Harborne & Edgbaston

Washing Away

Three whole days of torrential rain. November streams, swollen beyond bursting point, tried vainly to empty into rivers. By morning these had become cataracts, overtopping their banks to inundate narrow lanes leading down to the historic market square.

Saturday. In the newly opened chocolate shop, the partners toiled, battling to hold back rising waters, carrying precious stock upstairs. For a time sandbags had held. When the council’s hastily erected dam failed, the fast flowing, evil-smelling tide of storm water and raw sewage had invaded. Upstairs in the flat, modernised to let for extra income, the partners had watched, trapped above their ruined shop, until rescued by firefighters’ inflatable boats.

The clean-up had taken months. Hard labour and large dehumidifiers brought about a slow, messy, and often noisy rebirth. Insurers’ monies and friends’ loans refitted and restocked the shop. March winds came, blowing fresh hope and old paper bags around the market square.

April - Palm Sunday. For one last time, disinfectant was added to buckets of hot water: a final push to make the shop both look and smell ready for its first customers after long profitless months.
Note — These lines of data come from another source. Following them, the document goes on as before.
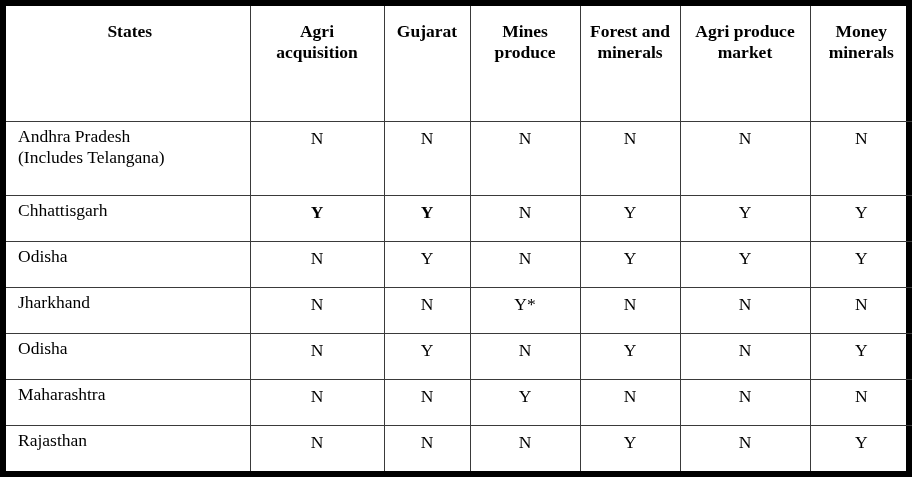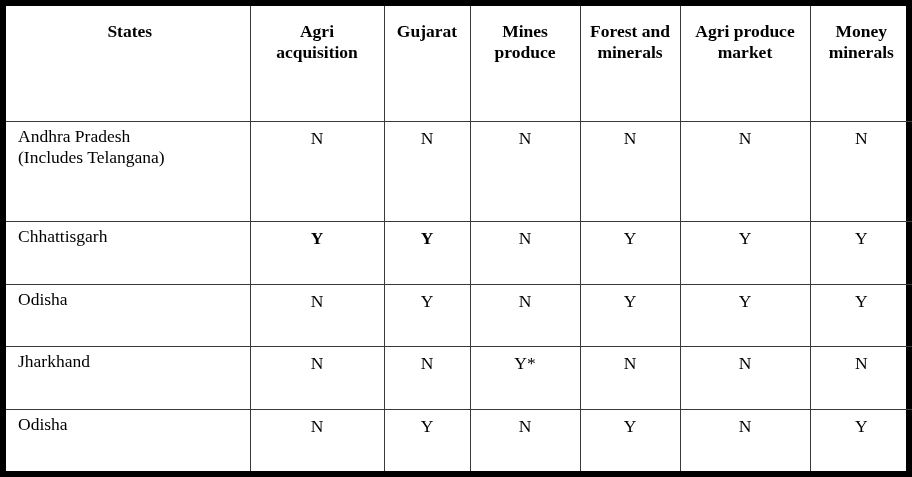--- a/index.html
+++ b/index.html
@@ -146,15 +146,33 @@
         </tr>
         <tr>
           <td class="state-name">Odisha</td>
           <td class="mark">N</td>
           <td class="mark">Y</td>
           <td class="mark">N</td>
           <td class="mark">Y</td>
           <td class="mark">N</td>
           <td class="mark">Y</td>
         </tr>
+        <tr>
+          <td class="state-name">Maharashtra</td>
+          <td class="mark">N</td>
+          <td class="mark">N</td>
+          <td class="mark">Y</td>
+          <td class="mark">N</td>
+          <td class="mark">N</td>
+          <td class="mark">N</td>
+        </tr>
+        <tr>
+          <td class="state-name">Rajasthan</td>
+          <td class="mark">N</td>
+          <td class="mark">N</td>
+          <td class="mark">N</td>
+          <td class="mark">Y</td>
+          <td class="mark">N</td>
+          <td class="mark">Y</td>
+        </tr>
       </tbody>
   </table>
 </div>
 
 </body></html>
Only when floats and till rolls had been checked, serried ranks of luxury Belgian chocolates stood in their new, glass topped, refrigerated counter, and kiddies’ treats lay wrapped and priced, had the partners ventured upstairs to the flat. It must soon be sold to pay off loans and provide a fund against future catastrophe: no one would insure against flooding now. There they stood, tired, elated, gazing at spring’s green leaves, drinking sparkling water from paper cups, their private toast to tomorrow’s public reopening.

Months of toil had afforded scant opportunity for more than the occasional peck on a cheek or squeeze of a hand. Now, work done, they found good enjoy a blissful hour together. The narrow ‘put you up’ on which each had taken their turn to sleep so that dehumidifiers might be run all night, today found higher duties. Dirty clothes discarded, eager flesh sought union – at first tenderly, then a crescendo to a rich climax - the release of pent-up passions. Warm satisfied bodies separated to wash one another clean beneath the new electric shower. Now dressed, each laughed seeing themselves clad once more in their once familiar bikers’ leathers. They stole one final tender kiss, and a Belgian chocolate, before locking the shop to don helmets and mount their yellow Gullwing motorbike for the short ride, up the hill to a celebration meal with friends.
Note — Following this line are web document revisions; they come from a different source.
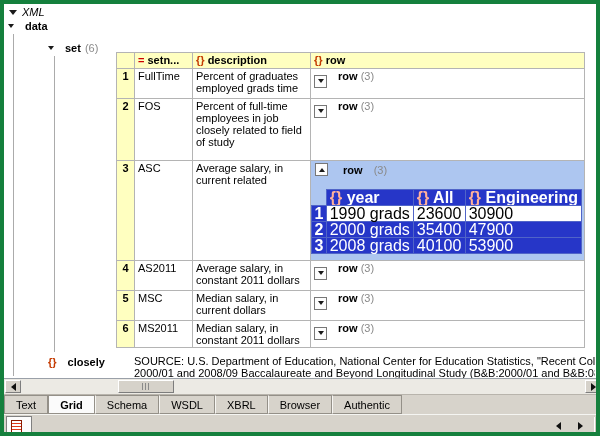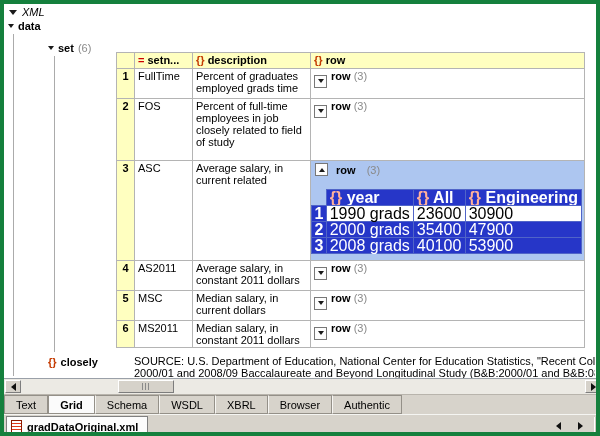--- a/index.html
+++ b/index.html
@@ -13,21 +13,21 @@
   .tri-up { border-left:3px solid transparent; border-right:3px solid transparent; border-bottom:4px solid #1a1a1a; }
   .t-left  { border-top:4px solid transparent; border-bottom:4px solid transparent; border-right:5px solid #101010; }
   .t-right { border-top:4px solid transparent; border-bottom:4px solid transparent; border-left:5px solid #101010; }
 
   
   .xml-row { position:absolute; left:5px; top:2px; display:flex; align-items:center; gap:5px; }
   .xml-label { font-style:italic; }
   .node { position:absolute; display:flex; align-items:center; gap:4px; white-space:nowrap; }
   .node-data { left:4px; top:16px; }
   .node-set { left:44px; top:38px; }
-  .elname { font-weight:bold; }
+  .elname { font-weight:bold;margin-left:7px; }
   .count { color:#8a8a8a; }
   .vline { position:absolute; width:1px; background:#ababab; }
   .vline-data { left:9px; top:30px; height:342px; }
   .vline-set  { left:50px; top:52px; height:296px; }
   .brace { color:#c43a00; font-weight:bold; }
   .attr-eq { color:#cc0000; font-weight:bold; }
 
   
   table.grid { position:absolute; left:112px; top:48px; border-collapse:collapse; table-layout:fixed; }
   .grid th, .grid td { border:1px solid #b4b4b4; vertical-align:top; text-align:left; padding:1px 3px; line-height:12px; font-size:11px; font-weight:normal; background:#fff; }
@@ -265,21 +265,20 @@
     <div class="vtab">Schema</div>
     <div class="vtab">WSDL</div>
     <div class="vtab">XBRL</div>
     <div class="vtab">Browser</div>
     <div class="vtab">Authentic</div>
   </div>
 
   <div class="ftabs">
     <div class="ftab">
       <span class="file-icon"></span>
-      <span>gradDataOriginal.xml</span>
     </div>
     <div class="ftab-nav">
       <div class="fbtn">
           <span class="t-left"></span>
         </div>
       <div class="fbtn">
           <span class="t-right"></span>
         </div>
     </div>
     <div class="ftab-divider"></div>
A twenty-five ton lorry knows nothing of these things as its wheels slide on the slick of spilled diesel. Only its driver’s expertise holds it to the narrow tarmac. Its trailer proves less adept, slewing out across the road, offering escape to neither bike nor riders. The Gullwing is swept away. A spark ignites petrol spilling from a ruptured tank. The inferno is short-lived but intense - a holocaust of two young bodies upon the altar of a dry-stone wall.

Hardened firemen extinguish smouldering wreckage. Paramedics confirm death, respectfully pack bodies into black plastic bags and carry them to an ambulance. Policemen take accurate measurements. The firemen’s jet of water swills their mingled blood into the stream, which murmurs a quiet requiem from within green April banks, carrying all away.